From: Ming Lei <ming.lei@redhat.com>
To: ZiyangZhang <ZiyangZhang@linux.alibaba.com>
Cc: axboe@kernel.dk, xiaoguang.wang@linux.alibaba.com,
	linux-block@vger.kernel.org, linux-kernel@vger.kernel.org,
	joseph.qi@linux.alibaba.com, ming.lei@redhat.com
Subject: Re: [RFC PATCH 0/9] ublk_drv: add USER_RECOVERY support
Date: Mon, 29 Aug 2022 10:08:11 +0800	[thread overview]
Message-ID: <Ywwfi7Dgi0JC2kQ/@T590> (raw)
In-Reply-To: <20220824054744.77812-1-ZiyangZhang@linux.alibaba.com>

On Wed, Aug 24, 2022 at 01:47:35PM +0800, ZiyangZhang wrote:
> ublk_drv is a driver simply passes all blk-mq rqs to ublksrv[1] in
> userspace. For each ublk queue, there is one ubq_daemon(pthread).
> All ubq_daemons share the same process which opens /dev/ublkcX.
> The ubq_daemon code infinitely loops on io_uring_enter() to
> send/receive io_uring cmds which pass information of blk-mq
> rqs.
> 
> Now, if one ubq_daemon(pthread) or the process crashes, ublk_drv
> must abort the dying ubq, stop the device and release everything.
> This is not a good choice in practice because users do not expect
> aborted requests, I/O errors and a released device. They may want
> a recovery machenism so that no requests are aborted and no I/O
> error occurs. Anyway, users just want everything works as uaual.
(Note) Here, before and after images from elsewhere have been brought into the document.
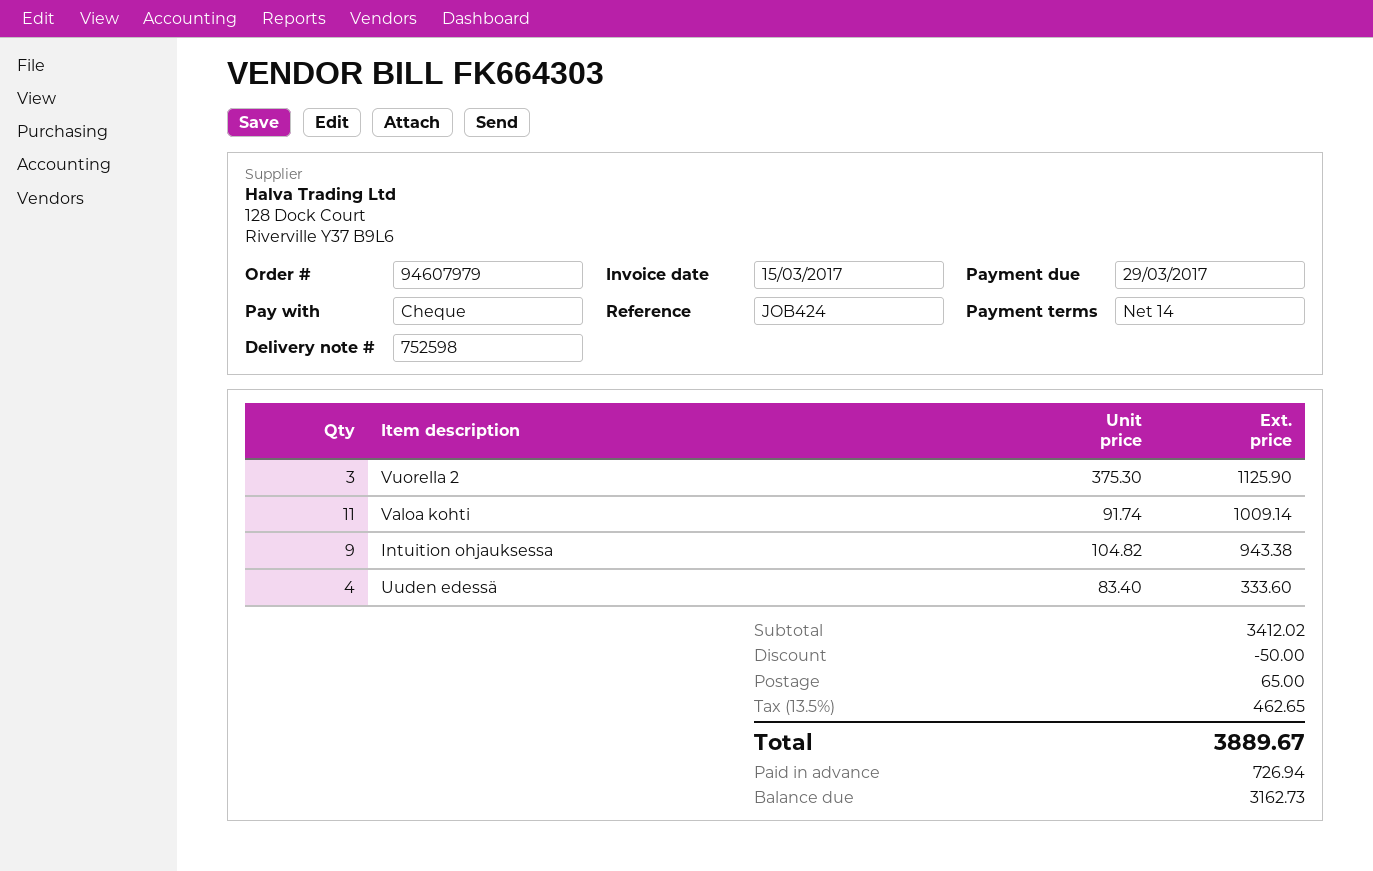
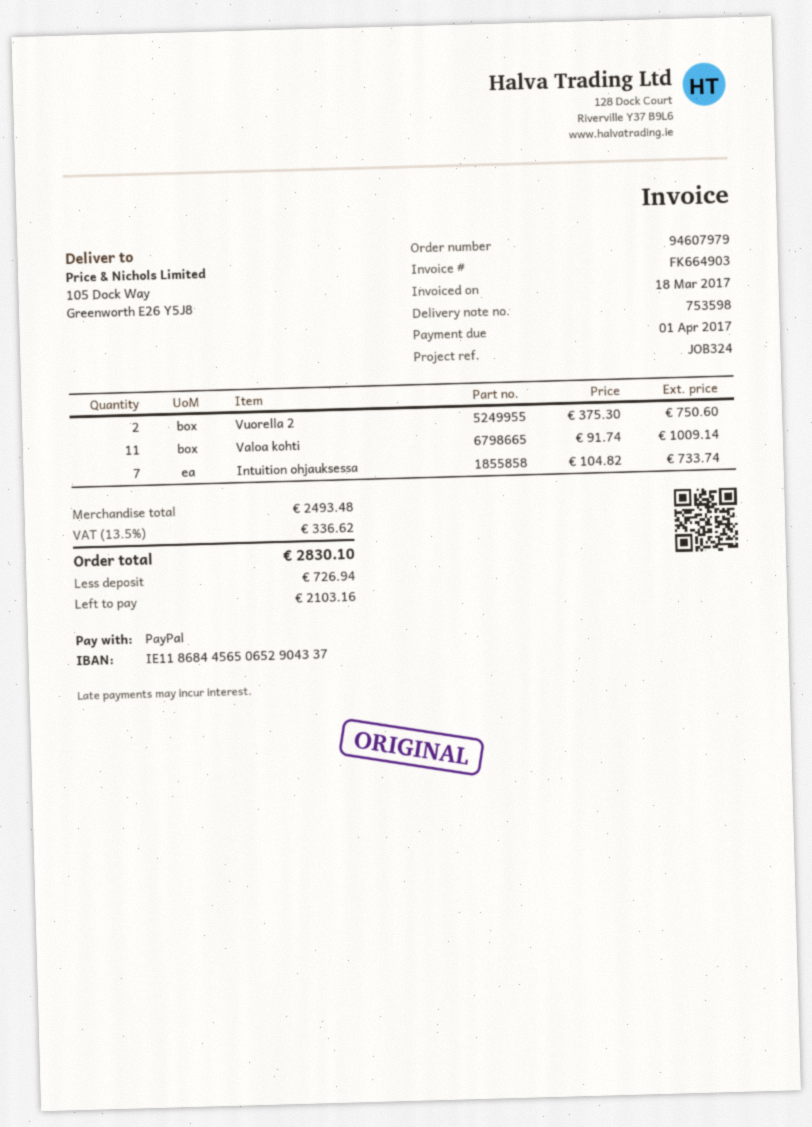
delivery note number: 752598 -> 753598
invoice number: FK664303 -> FK664903
invoice date: 2017-03-15 -> 2017-03-18
due date: 2017-03-29 -> 2017-04-01
reference: JOB424 -> JOB324
payment method: cheque -> PayPal
Vuorella 2: 3 x 375.30 = 1125.90 -> 2 x 375.30 = 750.60
Intuition ohjauksessa: 9 x 104.82 = 943.38 -> 7 x 104.82 = 733.74
Uuden edessä: 4 x 83.40 = 333.60 -> none
subtotal: 3412.02 -> 2493.48
discount: 50.00 -> none
shipping: 65.00 -> none
tax: 13.5% = 462.65 -> 13.5% = 336.62
total: 3889.67 -> 2830.10
balance: 3162.73 -> 2103.16

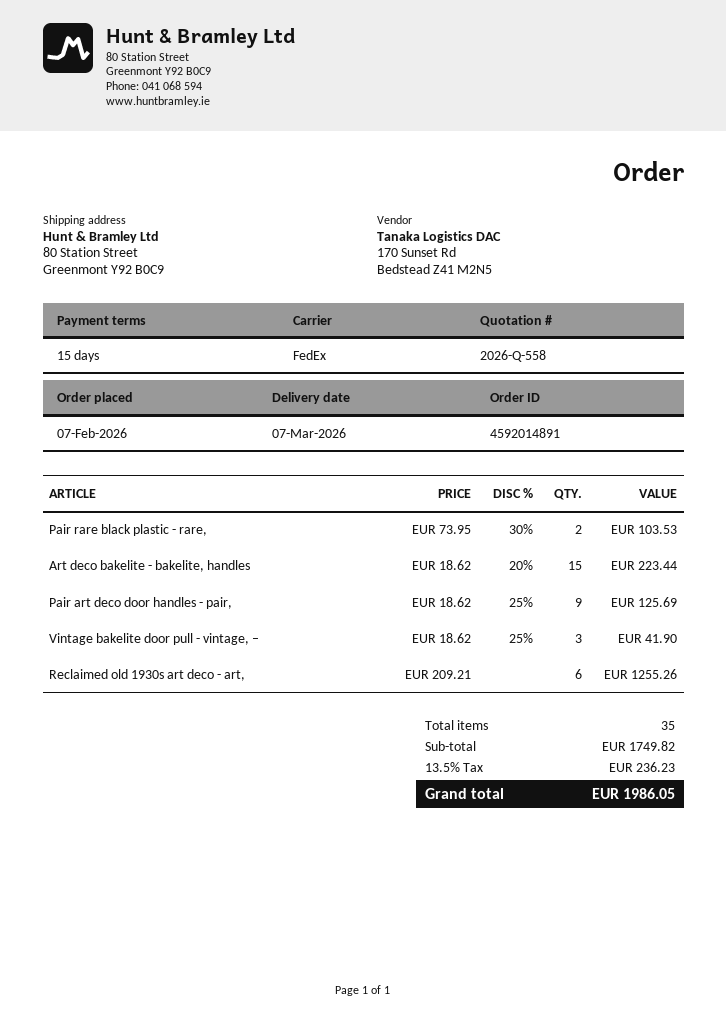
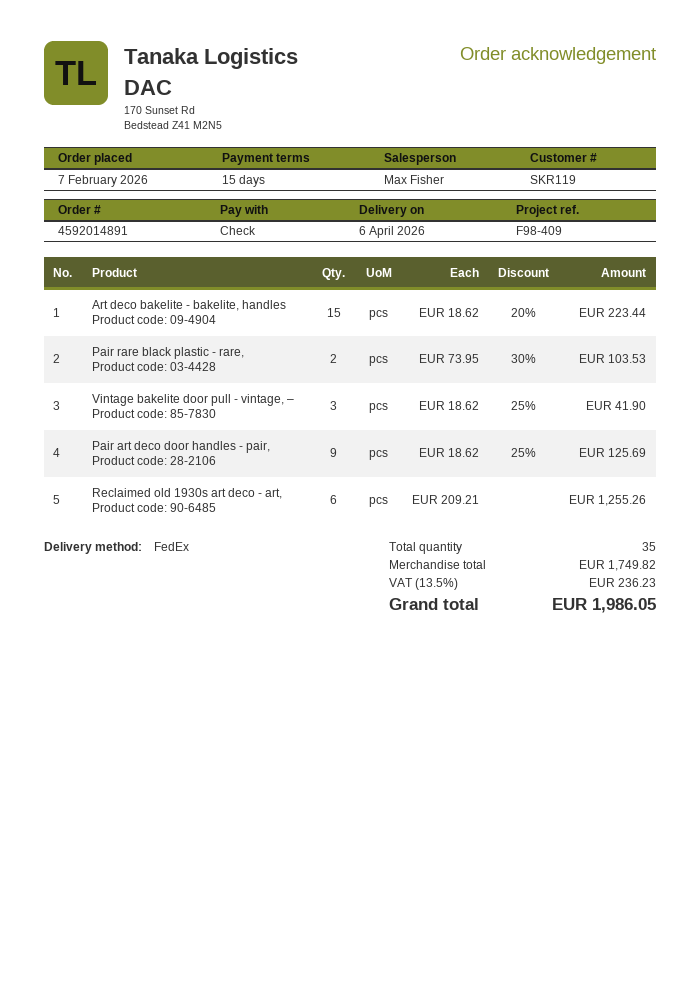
delivery date: 2026-03-07 -> 2026-04-06

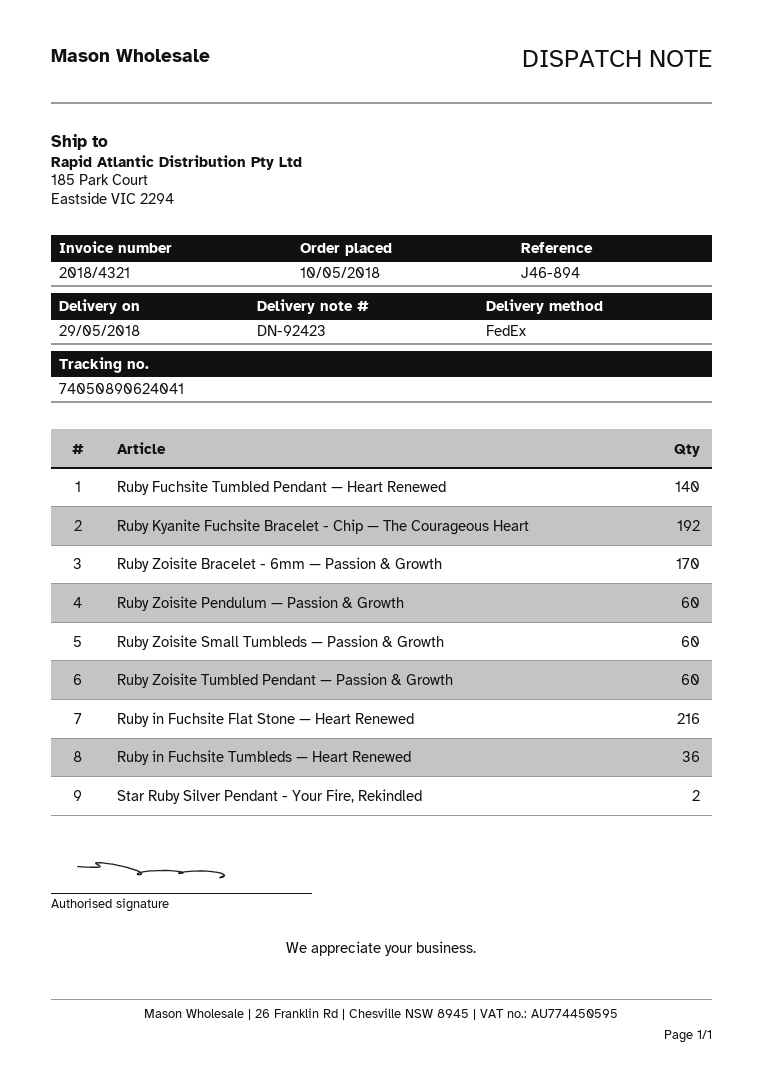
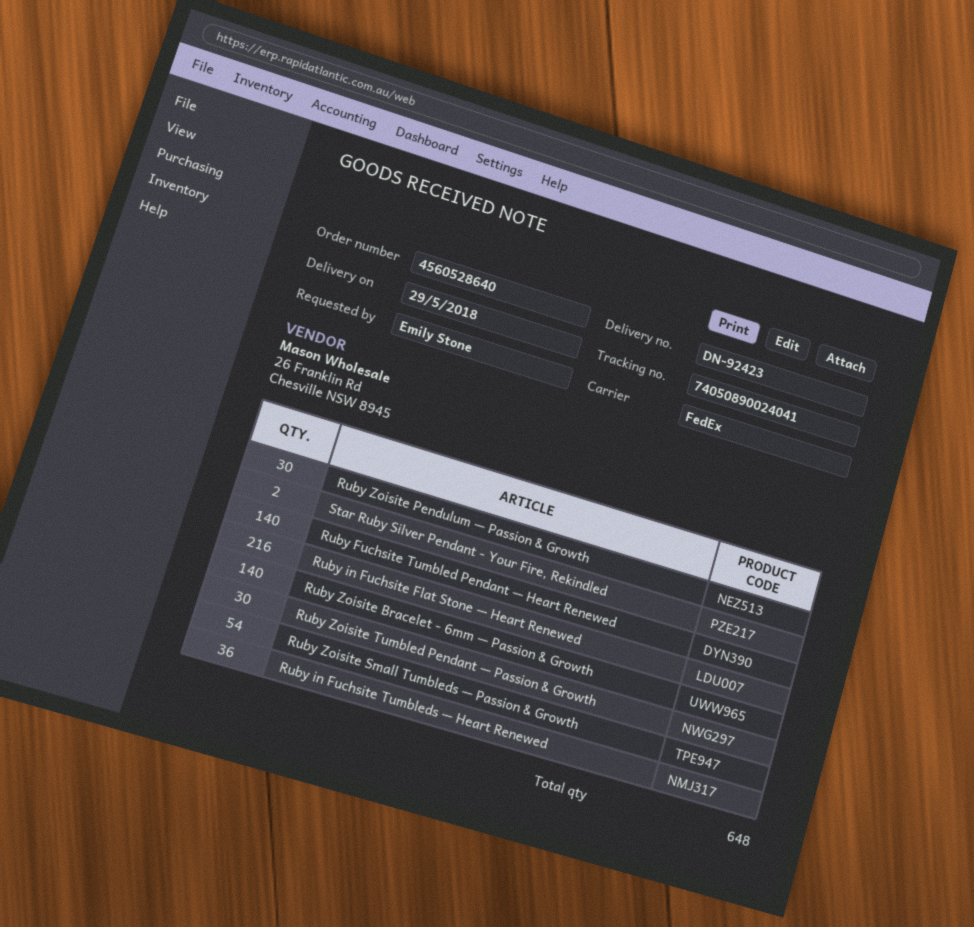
tracking number: 74050890624041 -> 74050890024041
Ruby Kyanite Fuchsite Bracelet - Chip — The Courageous Heart: 192 -> none
Ruby Zoisite Bracelet - 6mm — Passion & Growth: 170 -> 140
Ruby Zoisite Pendulum — Passion & Growth: 60 -> 30
Ruby Zoisite Small Tumbleds — Passion & Growth: 60 -> 54
Ruby Zoisite Tumbled Pendant — Passion & Growth: 60 -> 30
I understand the requirement is that both /dev/ublkbN and /dev/ublkcN
won't be deleted & re-added from user viewpoint after user recovery,
so the device context won't be lost.

> 
> This RFC patchset implements USER_RECOVERY support. If the process
> crashes, we allow ublksrv to provide new process and ubq_daemons.
> We do not support single ubq_daemon(pthread) recovery because a
> pthread rarely crashes.
> 
> Recovery feature is quite useful for products do not expect to
> return any I/O error to frontend users.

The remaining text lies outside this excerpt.